Statistical analyses were carried out using the SPSS 17.0 version. All values were expressed as means and standard deviations. The frequency of statistical analysis was performed to the average height of the gymnasts and their parents. The percentage values of national and international standards used to reference the height comparisons of gymnasts and their relatives.
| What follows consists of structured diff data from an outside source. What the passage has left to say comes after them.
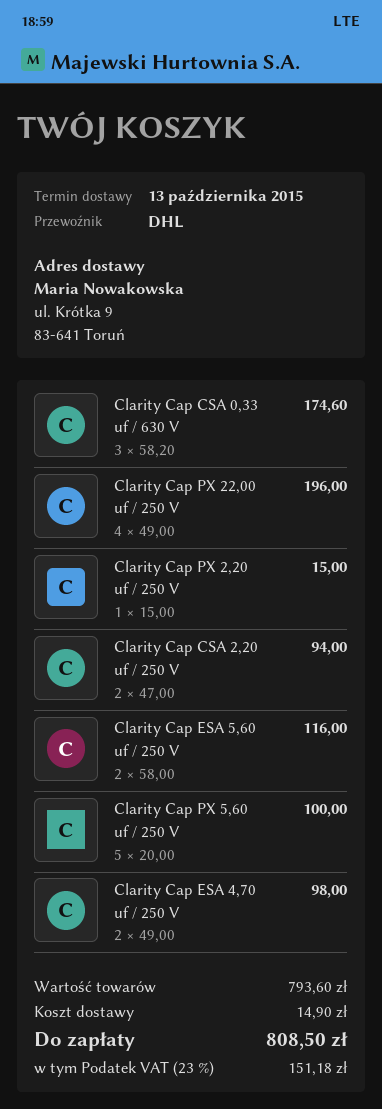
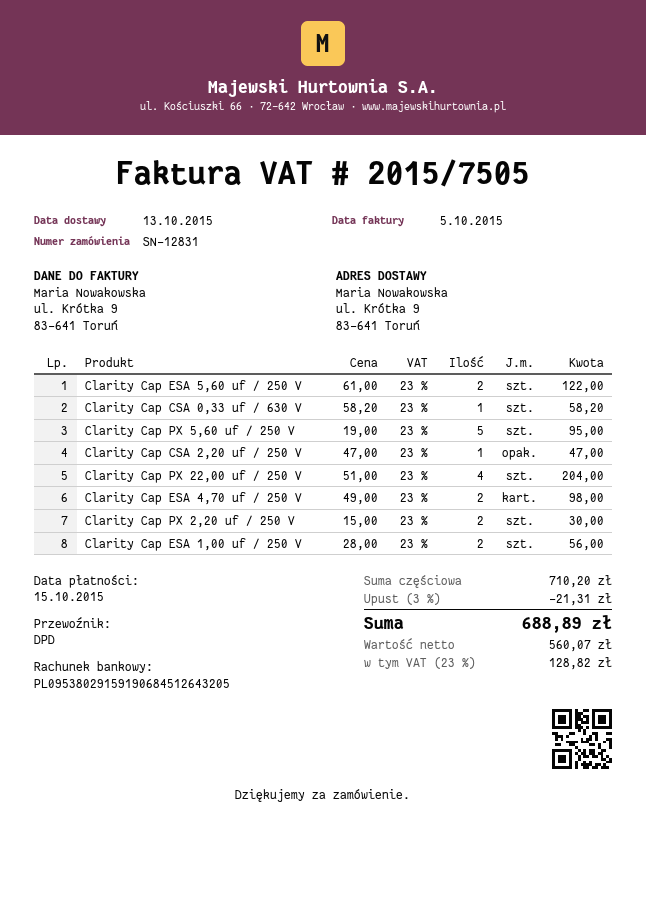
shipping method: DHL -> DPD
Clarity Cap CSA 0,33 uf / 630 V: 3 x 58.20 = 174.60 -> 1 x 58.20 = 58.20
Clarity Cap PX 22,00 uf / 250 V: 4 x 49.00 = 196.00 -> 4 x 51.00 = 204.00
Clarity Cap PX 2,20 uf / 250 V: 1 x 15.00 = 15.00 -> 2 x 15.00 = 30.00
Clarity Cap CSA 2,20 uf / 250 V: 2 x 47.00 = 94.00 -> 1 x 47.00 = 47.00
Clarity Cap ESA 5,60 uf / 250 V: 2 x 58.00 = 116.00 -> 2 x 61.00 = 122.00
Clarity Cap PX 5,60 uf / 250 V: 5 x 20.00 = 100.00 -> 5 x 19.00 = 95.00
Clarity Cap ESA 1,00 uf / 250 V: none -> 2 x 28.00 = 56.00
subtotal: 793.60 -> 710.20
discount: none -> 3% = 21.31
shipping: 14.90 -> none
tax: 23% = 151.18 -> 23% = 128.82
total: 808.50 -> 688.89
A regression analysis (stepwise) was used to identify the explanatory variables of final adult height (dependent variable).

Results

Descriptive statistics are summarized in TABLE 1, including confidence interval (CI) and normality test analysis for anthropometrics, maturational and training histories of former gymnasts and their relatives’ information.

TABLE 1 Descriptive statistics and test for normality in former high level female gymnasts. 
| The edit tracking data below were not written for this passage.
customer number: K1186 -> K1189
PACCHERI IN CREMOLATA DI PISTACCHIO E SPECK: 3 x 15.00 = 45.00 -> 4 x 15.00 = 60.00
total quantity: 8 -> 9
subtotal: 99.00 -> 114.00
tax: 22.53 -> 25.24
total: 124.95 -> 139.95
Variables (n = 23) Min - Max Mean (SD) CI (95%) Shapiro-Wilk
value p
Anthropometries
Adult height (cm) 150.4 - 172.5 160.6 (6.6) 157.8 to 163.5 0.95 0.350
Age (year) 21.0 - 42.0 29.6 (5.7) 27.1 to 32.0 0.96 0.439
Adult weight (kg) 47.3 - 71.2 57.6 (5.7) 55.1 to 60.0 0.94 0.199
BMI (kg/m2) 19.7 - 27.1 22.3 (1.8) 21.6 to 23.1 0.94 0.206
Sitting Height (cm) 74.0 - 92.4 85.8 (4.0) 84.0 to 87.0 0.94 0.194
Legs Length (cm) 68.1 - 89.0 74.8 (5.0) 72.7 to 77.0 0.93 0.088
Sitting height/legs length (ratio) 0.9 - 1.3 1.2 (0.1) 1.1 to 1.2 0.88 0.008
Sitting height/height (ratio) 0.48 - 0.56 0.54 (0.02) 0.53 to 0.54 0.86 0.004
Maturation history
Target heights (cm) 147.5 - 164.0 156.6 (4.6) 154.6 to 158.6 0.96 0.431
Menarche occurrence (age) 11.1 - 17.0 14.1 (1.6) 11.1 to 17.0 0.96 0.364
Training history
Initial age of training (year) 3.0 - 14.0 7.7 (2.6) 6.56 to 8.84 0.96 0.395
Practice time (year) 5.0 - 14.0 9.3 (2.6) 8.1 to 10.4 0.95 0.256
Weekly training (hours) 16.0 - 30.0 24.3 (4.2) 22.4 to 26.1 0.92 0.081
Time out (year) 4.0 - 26.0 12.6 (5.1) 10.4 to 14.8 0.96 0.382
Age time out (year) 10.0 - 25.0 17.0 (3.3) 15.5 to 18.4 0.96 0.551
Relatives
Father Stature (cm) 160.0 - 186.0 170.0 (7.35) 167.0 to 173.4 0.96 0.376
Mother Stature (cm) 148.0 - 164.5 156.0 (4.68) 154.0 to 158.0 0.95 0.232
Sister1 Stature (cm) 147.0 - 168.0 147.0 (5.84) 156.6 to 162.7 0.96 0.615
Sister2 Stature (cm) 153.0 - 166.0 160.2 (5.38) 156.1 to 164.4 0.82 0.036
Mother Menarche (year) 10.0 - 15.0 12.96 (1.49) 12.3 to 13.6 0.92 0.077
Sister1 Menarche (year) 10.9 - 15.0 12.51 (1.31) 11.8 to 13.2 0.91 0.102
Sister2 Menarche (year) 11.0 - 15.0 12.25 (1.30) 11.2 to 13.3 0.86 0.106
Height - target difference (cm) -4.8 - 15.5 4.0 (5.2) 1.7 to 6.3 0.97 0.761

The average gymnastic adult’s height was significantly greater than their mother (p = 0.039), but not their sister1 (0.952) or sister 2 (p = 0.998). The difference in the gymnast adult’s height and the MPTH 4.0 (5.2) cm was also higher (t = 3.651; df = 22, sig = 0.001) in pair wise comparison. On the other hand, the menarche occurred later than her sisters (F = 5.259; p = 0.003), but no different than their mothers. They were smaller than their fathers, but even the difference (9.6 cm) was less than the 13 cm expected for the gender difference7,29. In order to calculate the adult height, 17 (73.91%) of the 23 former gymnasts surpassed the predicted value on an average of 6.2 cm, and 6 (26.09%) were an average 2.4 cm below what had been predicted, thus having the greatest difference of 4.8 cm.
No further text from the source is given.